(Ilustración: Giovanni Tazza)
(Ilustración: Giovanni Tazza)
Ignazio De Ferrari

En las últimas semanas el debate sobre el retorno a la bicameralidad ha vuelto a estar en el centro de la conversación. Tanto en el Congreso como en la calle, parece haber cada vez una corriente de opinión más fuerte en favor de la restitución del Senado. Según el último sondeo de Ipsos para este Diario, el porcentaje de encuestados que apoyan la bicameralidad es muy similar al de quienes la rechazan. Es inevitable preguntarse si regresar a las dos cámaras mejoraría sustancialmente la calidad de las leyes.

Empecemos por algunas cifras. Según data de la Inter-Parliamentary Union, de los 193 parlamentos alrededor del mundo, 79 son bicamerales –40,9%– y los restantes 114 tienen una sola cámara –59,1%–. En los últimos 70 años ha habido una tendencia hacia el unicameralismo a medida que países occidentales pequeños como Nueva Zelanda, Dinamarca, Suecia e Islandia y otros estados poscoloniales y poscomunistas han optado por una sola cámara. No es casualidad que sean países pequeños o unitarios –como el Perú– los que hayan escogido esta opción: el bicameralismo tiene más sentido en grandes países –en geografía y población– que, por lo general, son federales. La Cámara Alta sirve para dar representación a los diferentes estados de la federación, mientras la Cámara Baja da voz a todos los ciudadanos por igual.

Al margen del federalismo, existe un segundo argumento para defender la bicameralidad, que es el que se utiliza en nuestro país. En esta visión, el Senado sirve para mejorar la calidad de las leyes, pues revisa decisiones que puedan haber sido tomadas de manera apresurada por los diputados. El ejemplo clásico que citan los defensores locales de la bicameralidad es la estatización de la banca durante la primera presidencia de Alan García. Se alega que gracias al Senado se pudieron diluir los aspectos más nocivos de esta ley. De manera más general, para que la Cámara Alta pueda tener realmente un carácter revisor, es fundamental que su composición sea diferente a la de los diputados. Si la correlación de fuerzas es la misma, difícilmente se podrá ejercer esa labor.

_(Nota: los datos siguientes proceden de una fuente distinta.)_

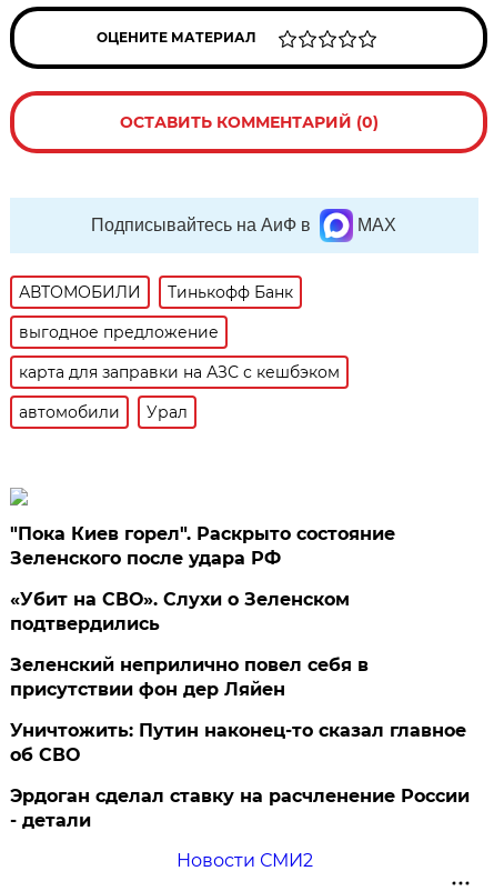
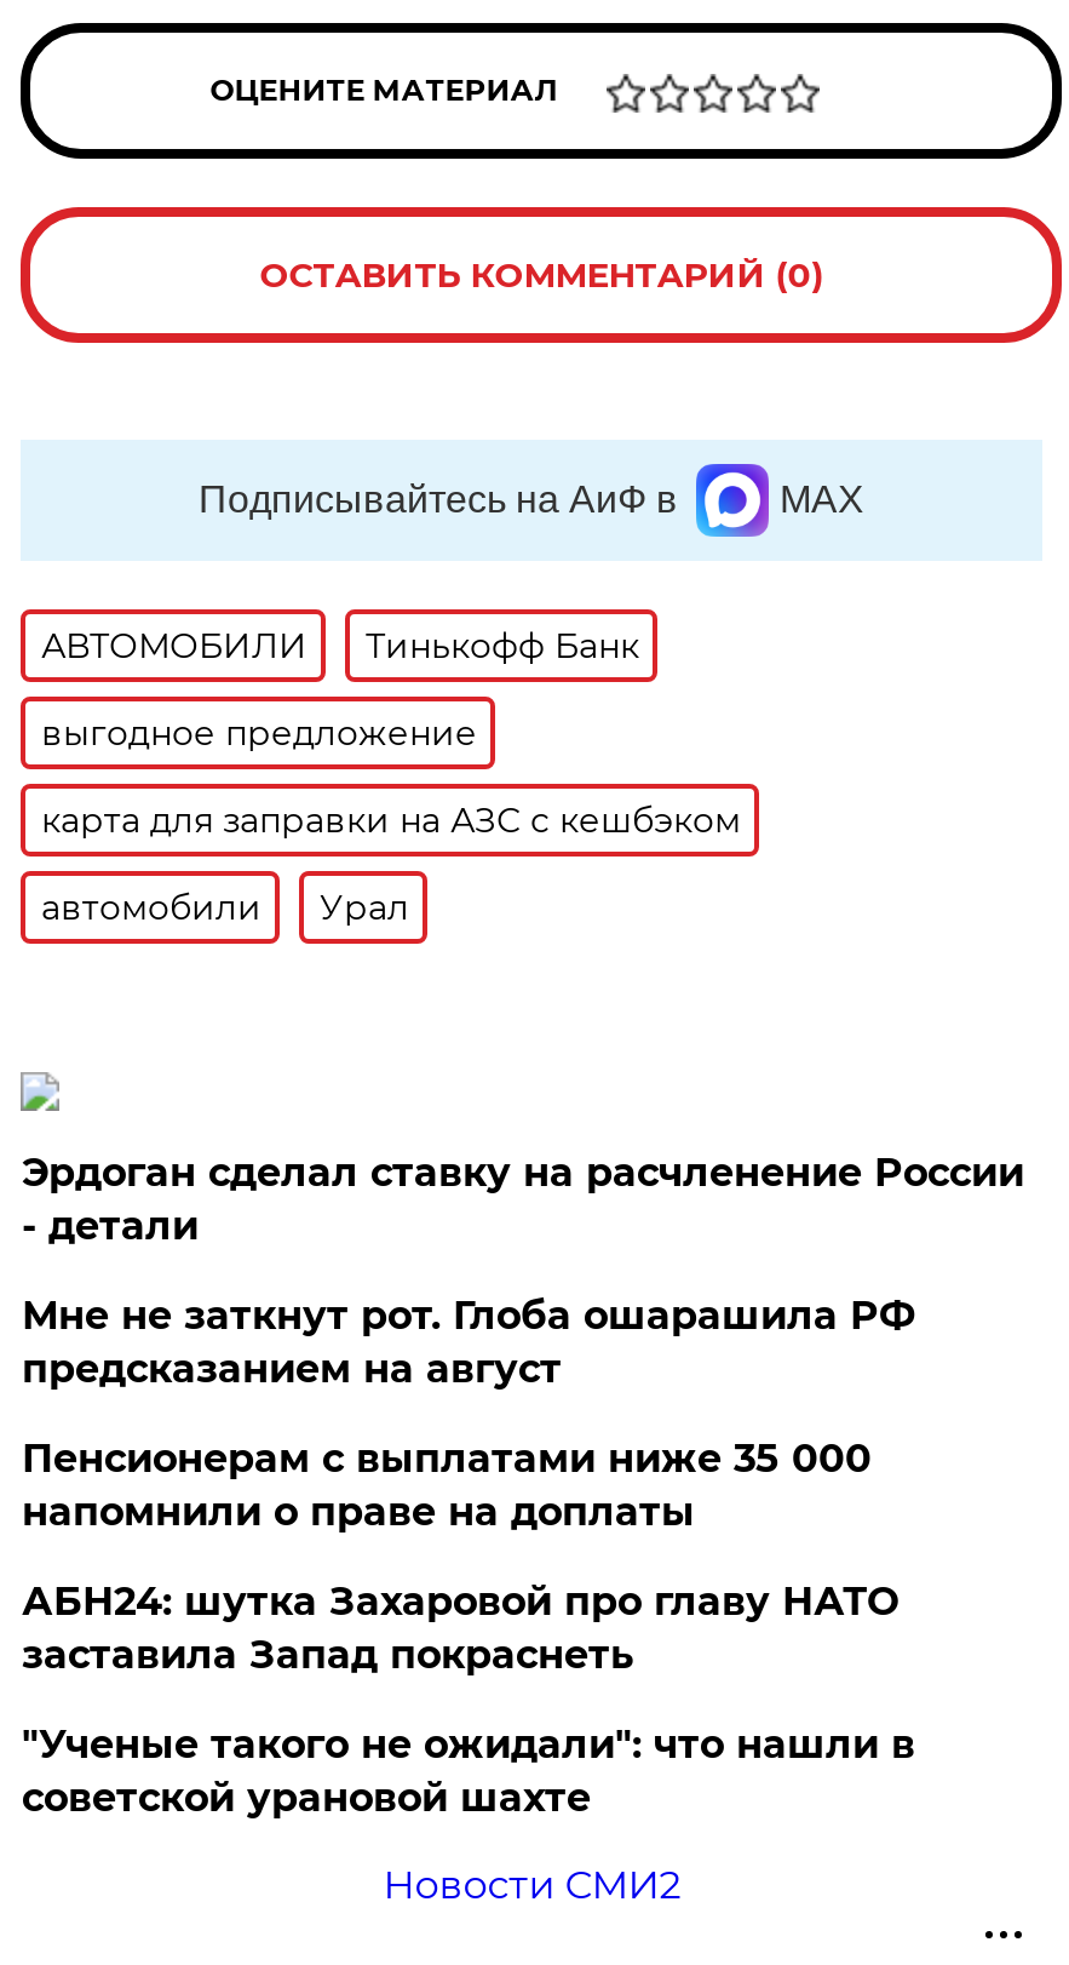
[10,523,467,765] "Пока Киев горел". Раскрыто состояние | Зеленского после удара РФ | «Убит на СВО». Слухи о Зеленском | подтвердились | Зеленский неприлично повел cебя в | присутствии фон дер Ляйен | Уничтожить: Путин наконец-то сказал главное | об СВО -> none
moved [10,785,470,831] -> [22,1150,1024,1249]: Эрдоган сделал ставку на расчленение России | - детали
none -> [22,1293,915,1821] Мне не заткнут рот. Глоба ошарашила РФ | предсказанием на август | Пенсионерам с выплатами ниже 35 000 | напомнили о праве на доплаты | АБН24: шутка Захаровой про главу НАТО | заставила Запад покраснеть | "Ученые такого не ожидали": что нашли в | советской урановой шахте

Detrás del argumento de la calidad de las leyes hay una cierta añoranza por los viejos ‘notables’, esos líderes políticos que conformaban la élite de sus partidos, y que se erigirían como una muralla ante cualquier arrebato o afán populista de los diputados. Sin embargo, en el Perú pospartidos, una pregunta obligada es si esa mirada del Senado como cámara de notables es realmente viable. A diferencia de la década de 1980 –cuando partidos como el Apra, la izquierda, el PPC o Acción Popular dominaban el escenario político–, el ocaso de los partidos ha cambiado la naturaleza del reclutamiento político. Mientras hace 30 años existía aún una élite de políticos de carrera con una larga trayectoria, en la actualidad esa casta está prácticamente extinguida.

Más preocupante aún: si algo nos recuerda los últimos 20 años de política congresal es que las endebles organizaciones políticas no parecen reclutar de entre lo mejor, sino de entre lo peor de la sociedad. Y en realidad se produce un círculo vicioso. A medida que el debate legislativo se sigue deteriorando, los incentivos para que los ciudadanos más aptos se interesen por la política partidaria son cada vez más débiles. En ese contexto, ¿no es demasiado simplista pensar que solo por el hecho de restituir el Senado va a mejorar la calidad de quienes se inscriben en política? Y si quienes terminan participando son los mismos de siempre, ¿es posible esperar que la calidad de las leyes mejore de manera sustantiva?

Si lo que queremos es realmente mejorar la calidad de nuestra clase dirigente y, por consiguiente, la calidad de las leyes, antes que distraernos en restaurar el Senado deberíamos enfocarnos en mejorar la oferta de dirigentes políticos. Para eso es fundamental utilizar la legislación con el fin de limitar el ingreso de dineros turbios a la política. En el fondo, sobre eso todos estamos de acuerdo, con excepción, al parecer, de las principales fuerzas en el Congreso. Y como los partidos difícilmente se autorregularán, es fundamental que el gobierno de Martín Vizcarra se muestre dispuesto a invertir capital político en este esfuerzo. De lo contrario terminará siendo cómplice de la política tradicional.